### To do
Going through the data below, please show each line containing the string "spec".

(Screenshot and code edit data)
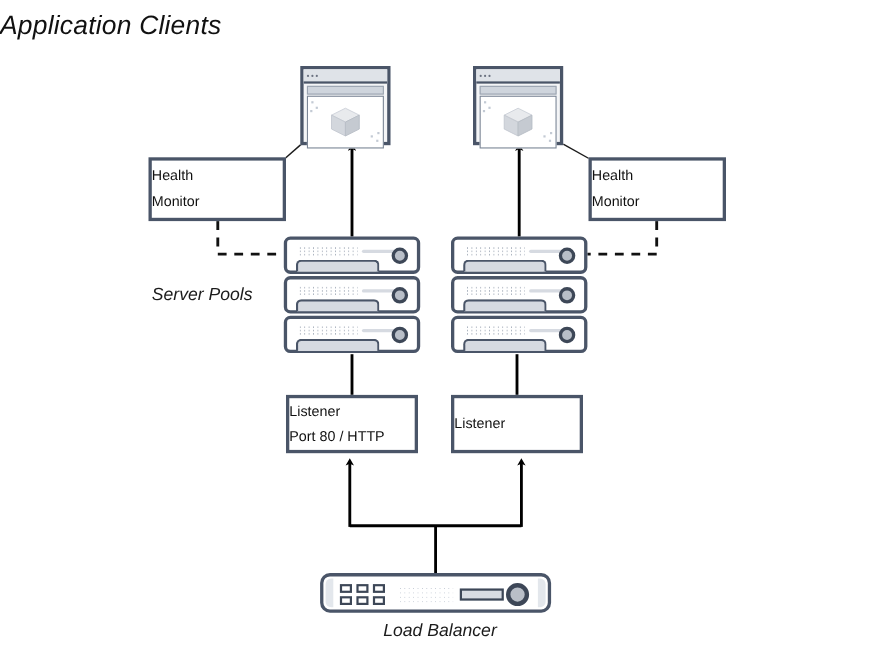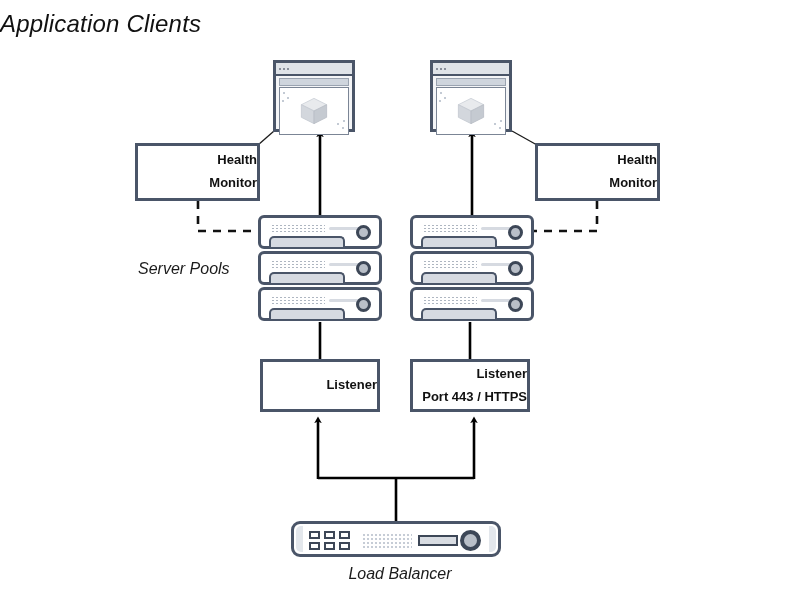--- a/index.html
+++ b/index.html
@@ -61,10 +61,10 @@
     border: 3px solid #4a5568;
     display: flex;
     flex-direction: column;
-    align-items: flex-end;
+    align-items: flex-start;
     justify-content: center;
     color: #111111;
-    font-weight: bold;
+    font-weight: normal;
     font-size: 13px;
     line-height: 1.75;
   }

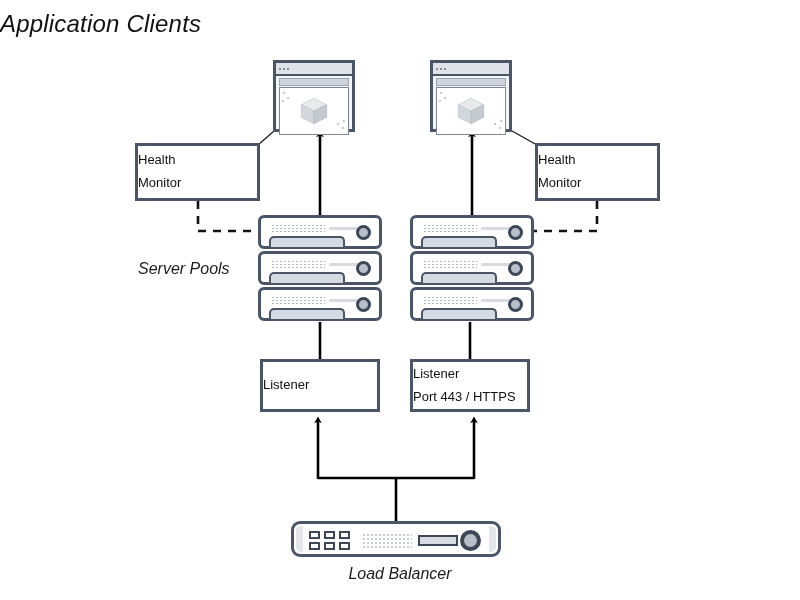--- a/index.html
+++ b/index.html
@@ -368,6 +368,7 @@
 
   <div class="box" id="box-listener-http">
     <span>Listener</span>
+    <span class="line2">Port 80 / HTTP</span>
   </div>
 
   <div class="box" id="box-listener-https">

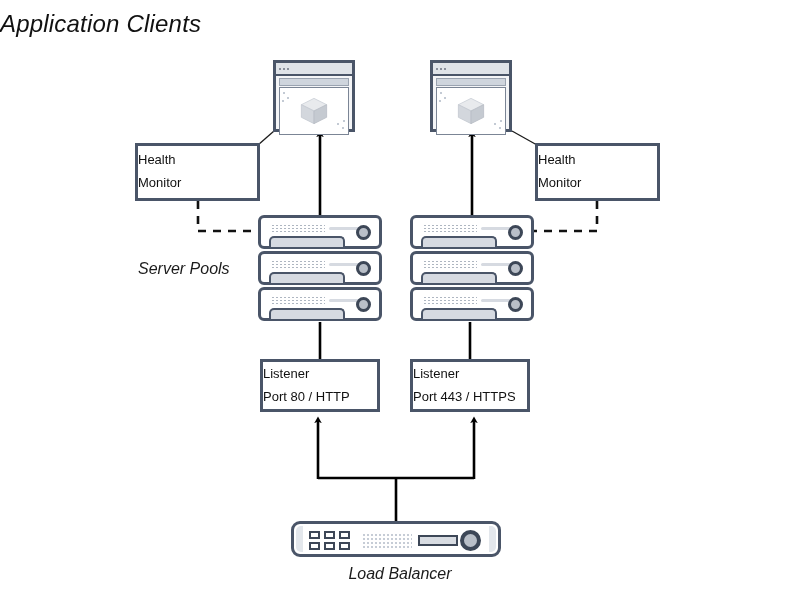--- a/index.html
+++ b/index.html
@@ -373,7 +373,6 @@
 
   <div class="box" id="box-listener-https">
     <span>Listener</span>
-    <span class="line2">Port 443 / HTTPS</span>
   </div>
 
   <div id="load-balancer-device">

==

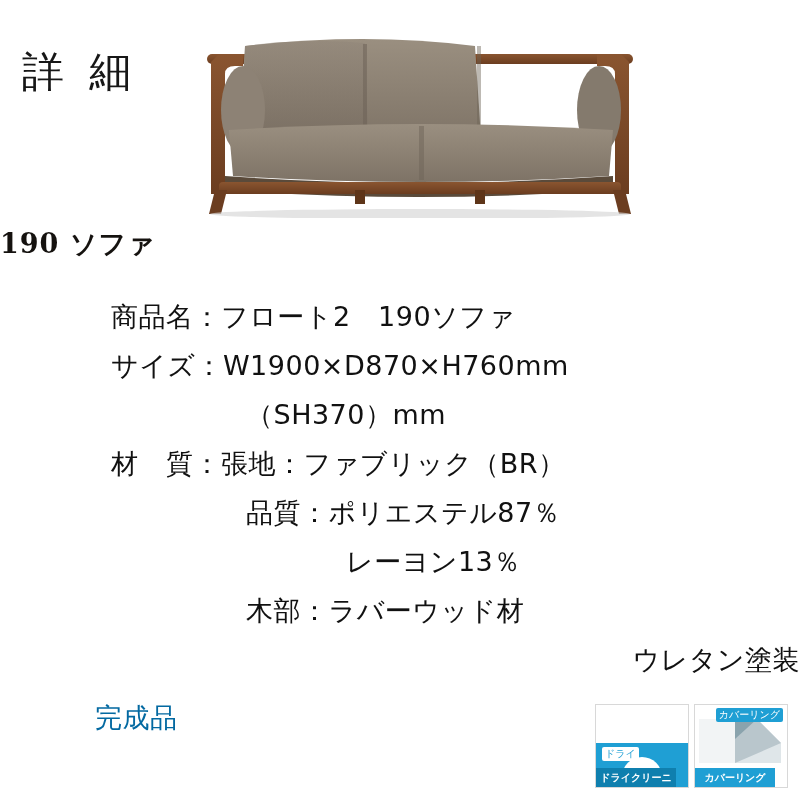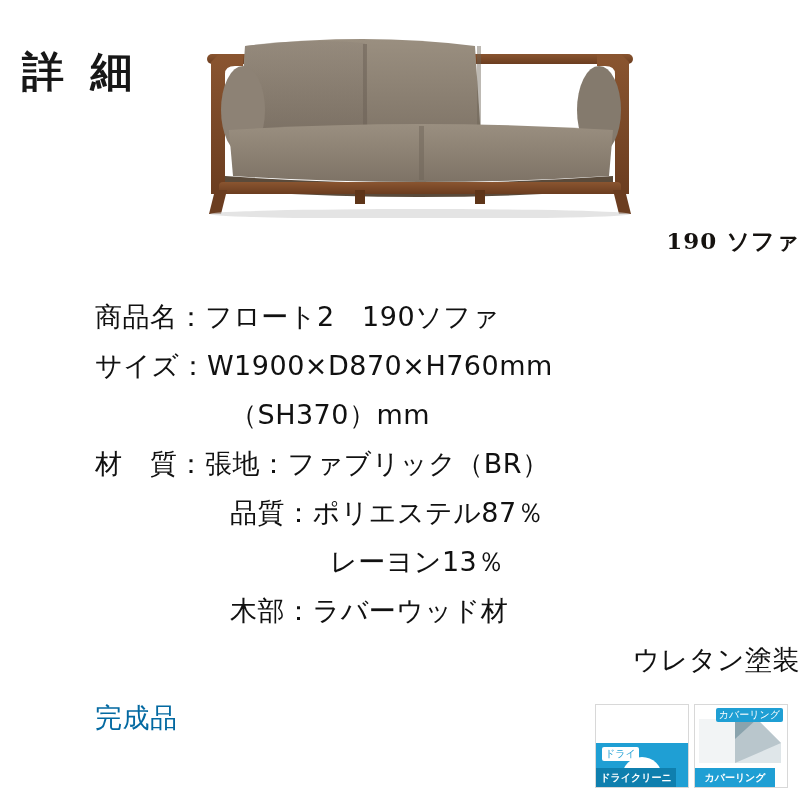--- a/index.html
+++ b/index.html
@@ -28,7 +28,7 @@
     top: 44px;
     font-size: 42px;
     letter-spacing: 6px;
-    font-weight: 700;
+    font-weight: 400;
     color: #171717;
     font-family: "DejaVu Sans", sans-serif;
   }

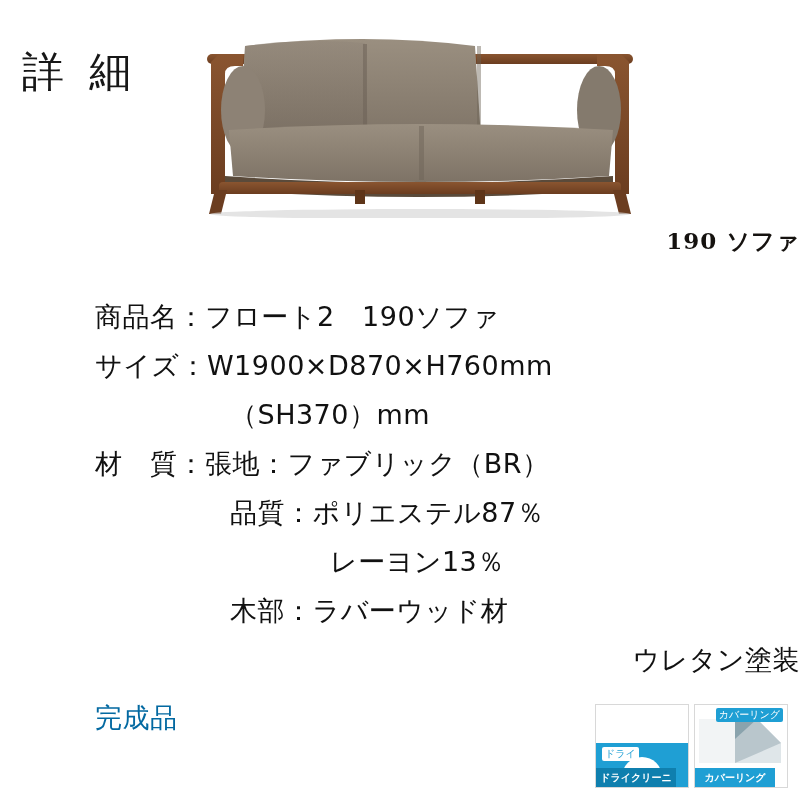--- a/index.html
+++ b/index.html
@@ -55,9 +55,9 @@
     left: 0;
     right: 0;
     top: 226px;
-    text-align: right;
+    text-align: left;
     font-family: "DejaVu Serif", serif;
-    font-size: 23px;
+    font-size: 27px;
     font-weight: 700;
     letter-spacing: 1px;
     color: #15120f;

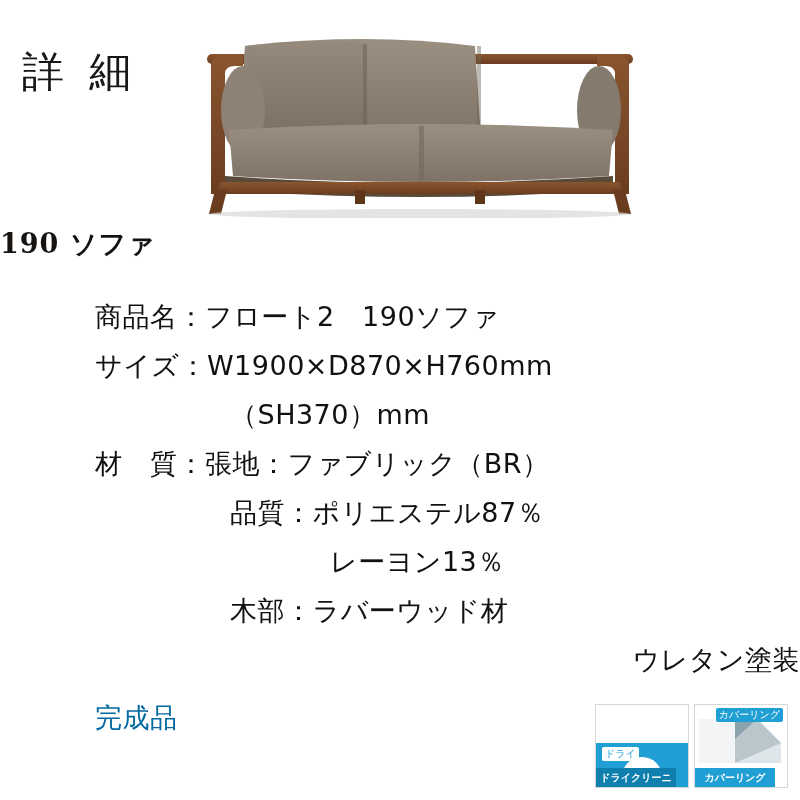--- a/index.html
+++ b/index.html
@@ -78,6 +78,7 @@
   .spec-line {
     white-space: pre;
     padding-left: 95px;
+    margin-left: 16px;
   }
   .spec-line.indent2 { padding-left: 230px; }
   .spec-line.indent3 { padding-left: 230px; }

### Response area
   .spec-line {
   .spec-line.indent2 { padding-left: 230px; }
   .spec-line.indent3 { padding-left: 230px; }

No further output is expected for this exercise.